The Falcons’ only touchdown came on a 52-yard pass from Matt Schilz to Jorden early in the fourth quarter.

“We weren’t producing,” Jorden said of BG’s red-zone struggles. “We’ve got to get better in the red zone — we have to start producing, or we’re going to keep losing these close games.

“It’s everybody — the line has to block the right people, the receivers have to get a release and get open, and the quarterback has to make the right decisions. It’s everybody.”

As for the game itself, two key plays sealed the Falcons’ fate. One came as BG drove down to the KSU 5 late in the third quarter while trailing just 10-6. Facing a third-and-three, Schilz threw an ill-advised pass that Luke Wollet intercepted in the end zone.
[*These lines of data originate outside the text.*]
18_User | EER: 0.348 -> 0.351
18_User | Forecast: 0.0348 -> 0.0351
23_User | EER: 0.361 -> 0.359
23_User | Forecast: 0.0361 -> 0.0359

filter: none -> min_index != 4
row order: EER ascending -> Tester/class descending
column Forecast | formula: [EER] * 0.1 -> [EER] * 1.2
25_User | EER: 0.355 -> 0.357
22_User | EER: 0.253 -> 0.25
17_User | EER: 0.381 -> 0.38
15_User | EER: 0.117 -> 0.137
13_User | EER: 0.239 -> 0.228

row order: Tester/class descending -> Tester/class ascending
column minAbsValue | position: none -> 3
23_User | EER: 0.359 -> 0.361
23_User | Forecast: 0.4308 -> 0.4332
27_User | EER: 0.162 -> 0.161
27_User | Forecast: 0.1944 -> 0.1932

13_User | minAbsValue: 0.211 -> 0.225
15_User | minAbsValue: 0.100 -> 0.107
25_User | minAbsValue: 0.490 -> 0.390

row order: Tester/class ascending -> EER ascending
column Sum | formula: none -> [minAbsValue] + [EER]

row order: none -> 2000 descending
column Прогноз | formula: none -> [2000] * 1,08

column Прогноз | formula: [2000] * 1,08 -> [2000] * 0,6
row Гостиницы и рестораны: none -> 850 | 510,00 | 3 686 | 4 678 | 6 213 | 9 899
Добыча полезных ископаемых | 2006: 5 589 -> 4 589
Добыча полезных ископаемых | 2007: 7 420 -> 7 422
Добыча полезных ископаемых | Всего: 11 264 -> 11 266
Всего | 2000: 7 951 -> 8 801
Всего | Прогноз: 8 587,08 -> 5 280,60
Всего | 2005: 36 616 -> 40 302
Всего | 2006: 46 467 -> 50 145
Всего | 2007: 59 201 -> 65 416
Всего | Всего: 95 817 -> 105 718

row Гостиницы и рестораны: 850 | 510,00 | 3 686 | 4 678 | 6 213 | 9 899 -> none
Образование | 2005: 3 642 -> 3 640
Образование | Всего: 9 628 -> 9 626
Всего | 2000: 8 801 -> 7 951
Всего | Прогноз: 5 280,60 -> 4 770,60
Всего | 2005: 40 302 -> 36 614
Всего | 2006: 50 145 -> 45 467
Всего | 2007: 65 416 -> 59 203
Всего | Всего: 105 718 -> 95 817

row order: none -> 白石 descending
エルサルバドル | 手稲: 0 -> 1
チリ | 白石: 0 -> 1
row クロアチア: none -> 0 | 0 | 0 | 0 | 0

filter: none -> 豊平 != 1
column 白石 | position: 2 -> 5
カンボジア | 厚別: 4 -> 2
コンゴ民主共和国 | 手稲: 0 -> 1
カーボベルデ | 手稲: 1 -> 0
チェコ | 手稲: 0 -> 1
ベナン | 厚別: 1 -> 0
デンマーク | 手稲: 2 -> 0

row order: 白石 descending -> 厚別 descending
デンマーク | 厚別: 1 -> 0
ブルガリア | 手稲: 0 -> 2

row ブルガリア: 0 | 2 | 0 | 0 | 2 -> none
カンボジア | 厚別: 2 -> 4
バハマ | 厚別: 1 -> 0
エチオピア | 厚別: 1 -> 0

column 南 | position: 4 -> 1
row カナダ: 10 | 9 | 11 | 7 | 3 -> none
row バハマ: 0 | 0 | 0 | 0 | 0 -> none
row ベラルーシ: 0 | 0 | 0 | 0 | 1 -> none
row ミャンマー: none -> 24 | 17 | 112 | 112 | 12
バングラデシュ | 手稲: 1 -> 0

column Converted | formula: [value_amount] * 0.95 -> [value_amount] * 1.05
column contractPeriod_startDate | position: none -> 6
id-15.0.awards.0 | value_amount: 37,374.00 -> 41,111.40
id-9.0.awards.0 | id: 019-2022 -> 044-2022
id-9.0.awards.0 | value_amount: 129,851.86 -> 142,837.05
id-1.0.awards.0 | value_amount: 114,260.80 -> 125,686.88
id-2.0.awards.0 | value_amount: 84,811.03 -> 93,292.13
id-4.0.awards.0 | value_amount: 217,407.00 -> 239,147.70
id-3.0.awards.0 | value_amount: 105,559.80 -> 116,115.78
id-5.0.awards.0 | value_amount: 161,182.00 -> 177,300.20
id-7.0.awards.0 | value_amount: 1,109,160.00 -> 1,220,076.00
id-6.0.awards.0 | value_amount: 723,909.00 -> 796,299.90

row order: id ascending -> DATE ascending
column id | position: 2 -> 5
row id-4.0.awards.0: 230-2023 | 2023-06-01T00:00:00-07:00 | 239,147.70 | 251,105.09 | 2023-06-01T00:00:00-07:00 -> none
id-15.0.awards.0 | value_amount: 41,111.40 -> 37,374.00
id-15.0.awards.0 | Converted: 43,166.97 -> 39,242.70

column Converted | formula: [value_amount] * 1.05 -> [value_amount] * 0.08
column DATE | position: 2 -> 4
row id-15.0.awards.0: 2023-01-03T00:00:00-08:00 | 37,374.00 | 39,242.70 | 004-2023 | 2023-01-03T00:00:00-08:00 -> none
The other came with the score still 10-6 as the Falcons were about to receive a punt. Eugene Cooper settled under the ball but let it drop — and it bounced off his foot right to KSU’s Andre Parker on the BG 15. That was one of several special teams gaffes as the Falcons missed two field goals, twice kicked the ball out of bounds on kickoffs, and once fumbled the ball into the end zone, a play which ended with BG beginning a drive on its 6.

Two plays after Cooper’s fumble, the Flashes scored on a 14-yard pass from Keith Spencer to Justin Thompson, and the Falcons came no closer than five points the rest of the way.

“It was very frustrating,” junior linebacker Dwayne Woods said following the loss. “We were put in the driver’s seat to win the MAC title last week, and now our road is a little tougher.

“I guess we just have to deal with the consequences — and keep fighting.”